(Screenshot and code edit data)

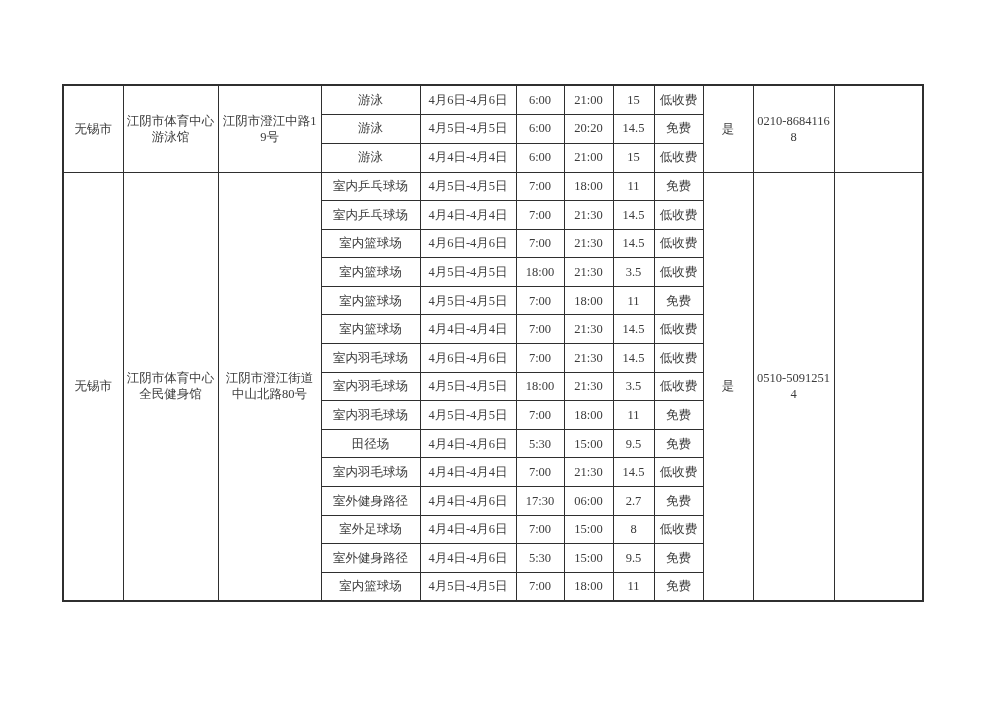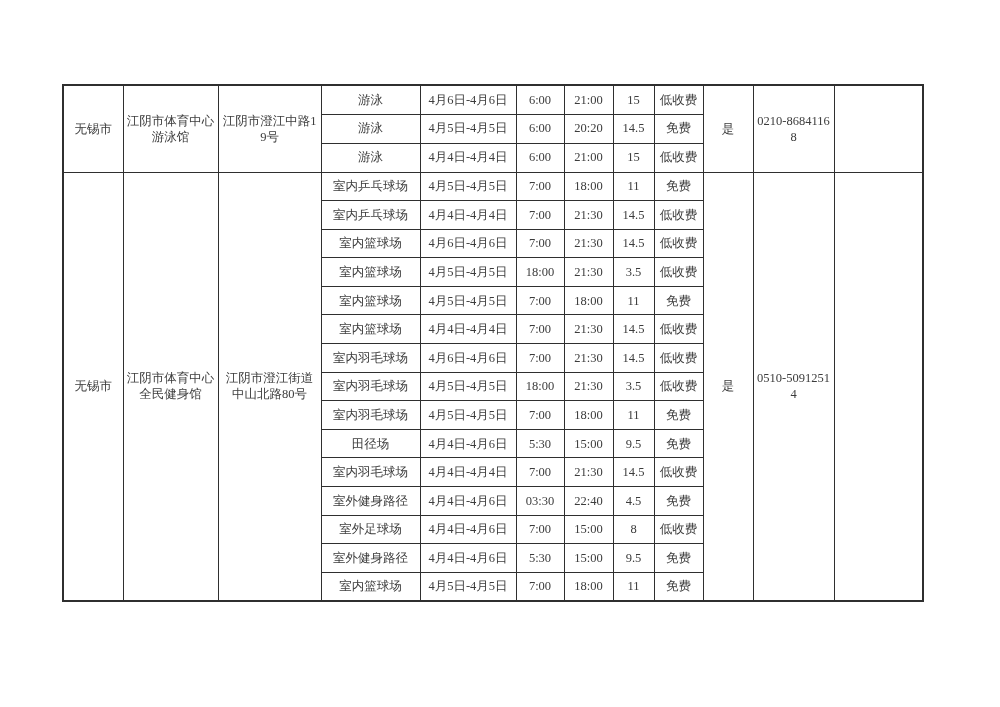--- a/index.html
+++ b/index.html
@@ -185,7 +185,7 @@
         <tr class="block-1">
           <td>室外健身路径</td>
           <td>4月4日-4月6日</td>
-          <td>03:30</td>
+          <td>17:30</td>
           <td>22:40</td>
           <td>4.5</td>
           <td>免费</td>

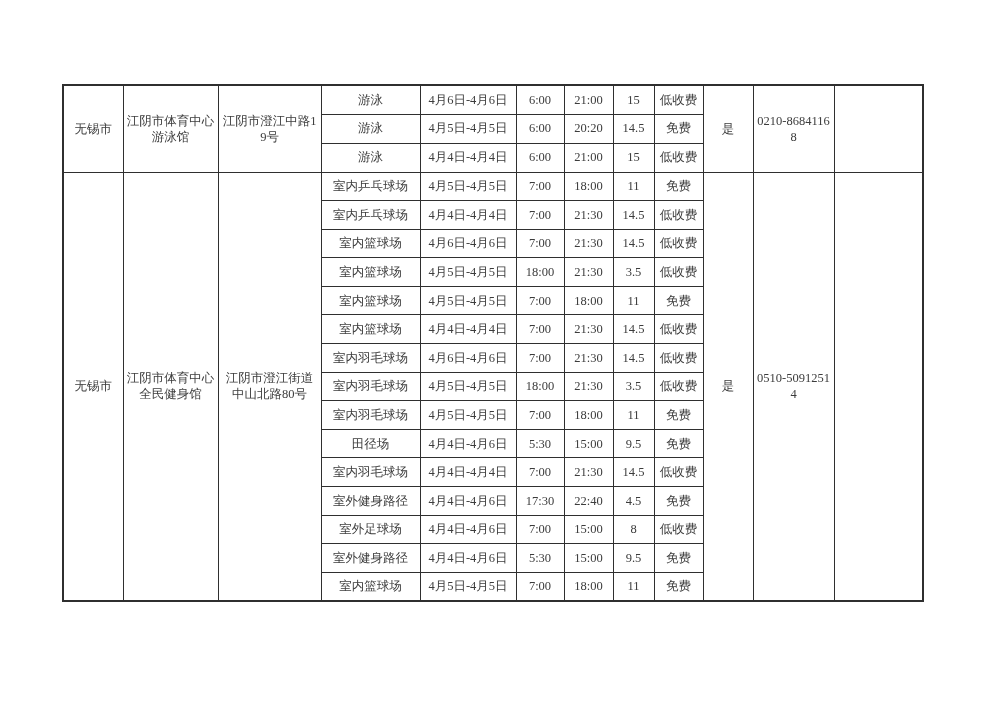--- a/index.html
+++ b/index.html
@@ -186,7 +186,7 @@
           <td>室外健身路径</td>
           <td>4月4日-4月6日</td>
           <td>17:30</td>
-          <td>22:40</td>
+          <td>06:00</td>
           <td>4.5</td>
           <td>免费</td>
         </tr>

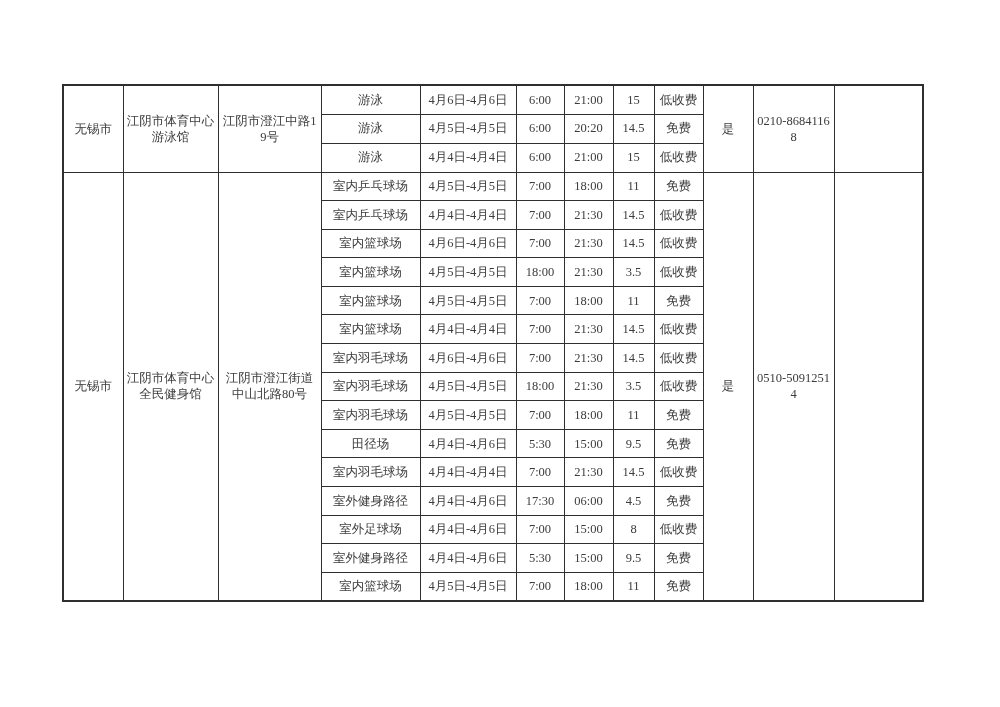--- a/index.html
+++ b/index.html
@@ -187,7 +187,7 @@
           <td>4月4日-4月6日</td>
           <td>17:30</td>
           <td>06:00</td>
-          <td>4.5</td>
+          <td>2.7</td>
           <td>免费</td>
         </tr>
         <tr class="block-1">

■ Exercise aim
Each line above should be returned exactly as it stands, minus any pictures.

■ Problem solution
--- a/index.html
+++ b/index.html
@@ -185,7 +185,7 @@
         <tr class="block-1">
           <td>室外健身路径</td>
           <td>4月4日-4月6日</td>
-          <td>03:30</td>
+          <td>17:30</td>
           <td>22:40</td>
           <td>4.5</td>
           <td>免费</td>

--- a/index.html
+++ b/index.html
@@ -186,7 +186,7 @@
           <td>室外健身路径</td>
           <td>4月4日-4月6日</td>
           <td>17:30</td>
-          <td>22:40</td>
+          <td>06:00</td>
           <td>4.5</td>
           <td>免费</td>
         </tr>

--- a/index.html
+++ b/index.html
@@ -187,7 +187,7 @@
           <td>4月4日-4月6日</td>
           <td>17:30</td>
           <td>06:00</td>
-          <td>4.5</td>
+          <td>2.7</td>
           <td>免费</td>
         </tr>
         <tr class="block-1">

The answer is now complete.